La postulante explique que les salaires dans le milieu des artistes sont très bas, particulièrement pour les arts de la scène. La plupart des actrices et acteurs dans la culture sont employés en contrats à durée déterminée (CDD) parfois de très courte durée. Le salaire médian vaudois dans le secteur des arts de la scène est estimé à moins de 4000 francs par mois. Les arts de la scène produisent des spectacles montés par des compagnies indépendantes qui doivent rassembler suffisamment d'argent en faisant appel à des soutiens. La situation est également complexe dans les arts visuels, sachant que les personnes travaillent souvent à temps partiel dans d'autres professions. En plus des salaires bas, la prévoyance des artistes est faible. Par conséquent, elles et ils se retrouvent très souvent dans une situation précaire au moment de la retraite.

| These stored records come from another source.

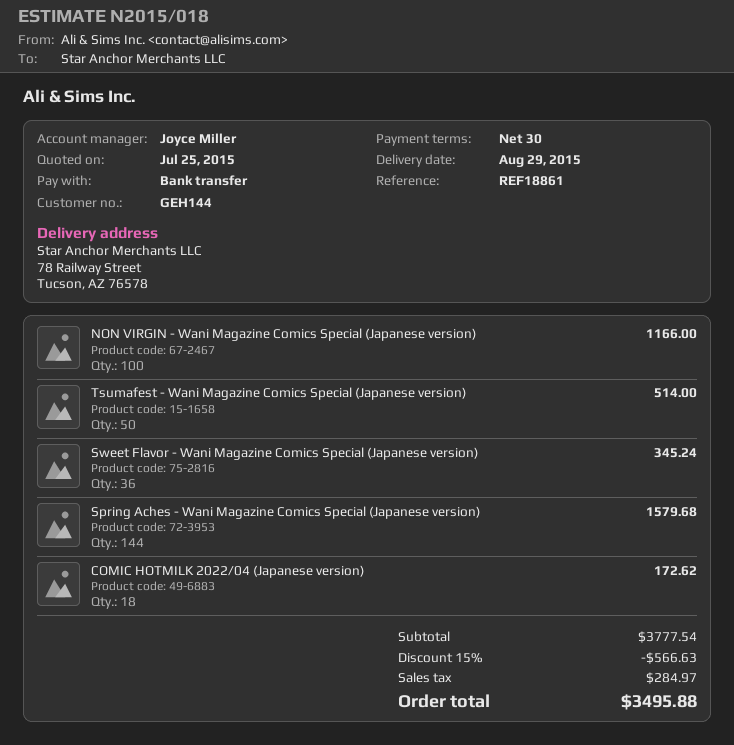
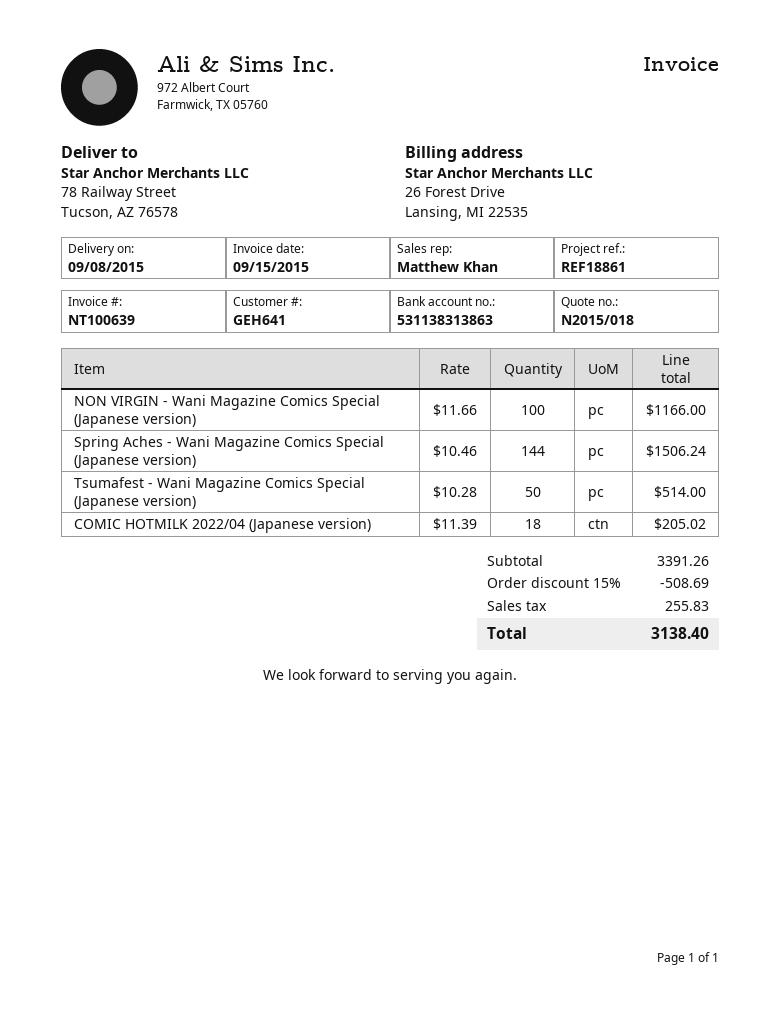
delivery date: 2015-08-29 -> 2015-09-08
customer number: GEH144 -> GEH641
sales rep: Joyce Miller -> Matthew Khan
Sweet Flavor - Wani Magazine Comics Special (Japanese version): 36 for 345.24 -> none
Spring Aches - Wani Magazine Comics Special (Japanese version): 144 for 1579.68 -> 144 for 1506.24
COMIC HOTMILK 2022/04 (Japanese version): 18 for 172.62 -> 18 for 205.02
subtotal: 3777.54 -> 3391.26
discount: 15% = 566.63 -> 15% = 508.69
tax: 284.97 -> 255.83
total: 3495.88 -> 3138.40

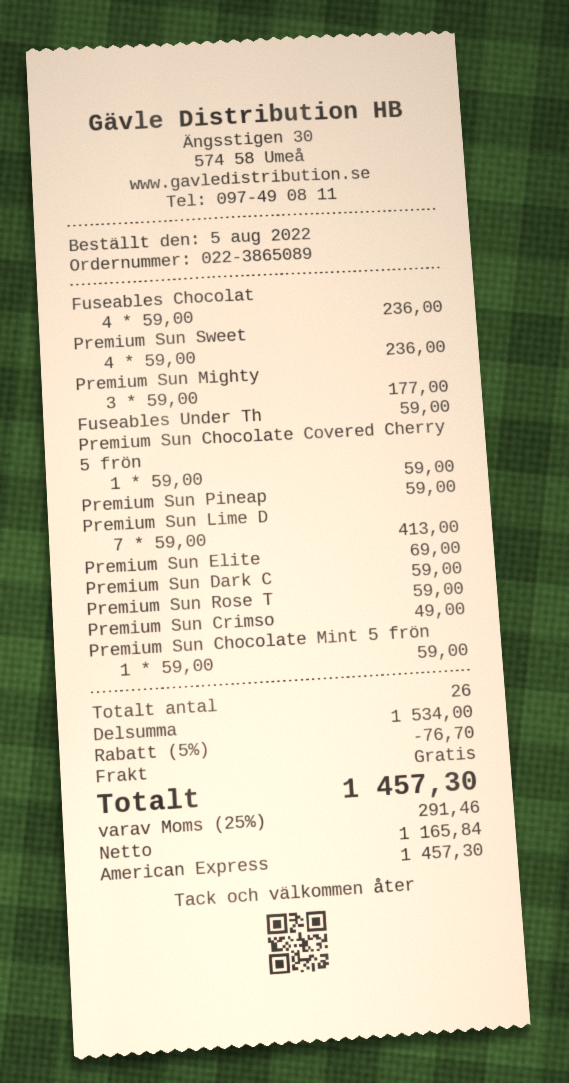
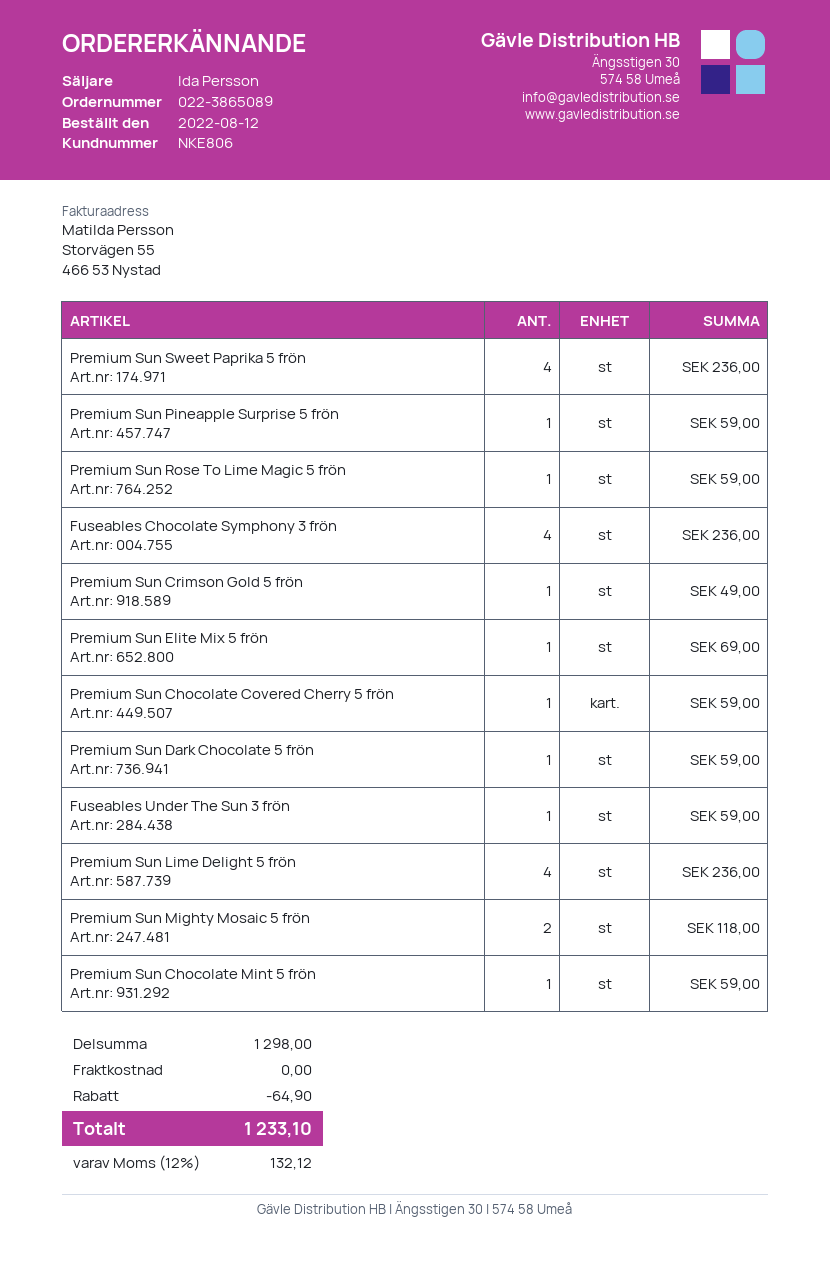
order date: 2022-08-05 -> 2022-08-12
Premium Sun Mighty: 3 for 177.00 -> 2 for 118.00
Premium Sun Lime D: 7 for 413.00 -> 4 for 236.00
subtotal: 1534.00 -> 1298.00
discount: 76.70 -> 64.90
tax: 25% = 291.46 -> 12% = 132.12
total: 1457.30 -> 1233.10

Le Conseil d'État est conscient de la précarité des actrices et acteurs des secteurs de la culture. Dans le cadre de son Programme de législature, le Conseil d'État veut favoriser les collaborations interdépartementales, intercantonales, nationales et intercommunales, en faveur de l'économie culturelle et de l'amélioration des conditions de travail des professions culturelles par le renforcement des dispositifs adaptés à la diversité des métiers artistiques. Il est relevé que l'État de Vaud n'est pas l'employeur des actrices et ne se substitue pas à leurs employeurs, mais peut agir à différents niveaux. Au niveau cantonal, l'État a aidé à la création d'une coopérative qui œuvre dans le domaine de la location de services. Cette entité agit comme organe d'encaissement et en tant qu'employeur du secteur des musiques actuelles pour toutes les prestations où les artistes n'ont pas d'employeur. En outre, le SERAC soutient plusieurs faîtières ainsi que des structures d'encadrement pour que celles-ci puissent établir des états des lieux de leur discipline et émettre des recommandations. Au niveau intercantonal, plusieurs mesures seront mises en place, comme l'amélioration de la rémunération des actrices et acteurs culturels et de leur prévoyance professionnelle ou la clarification de leur statut juridique et économique.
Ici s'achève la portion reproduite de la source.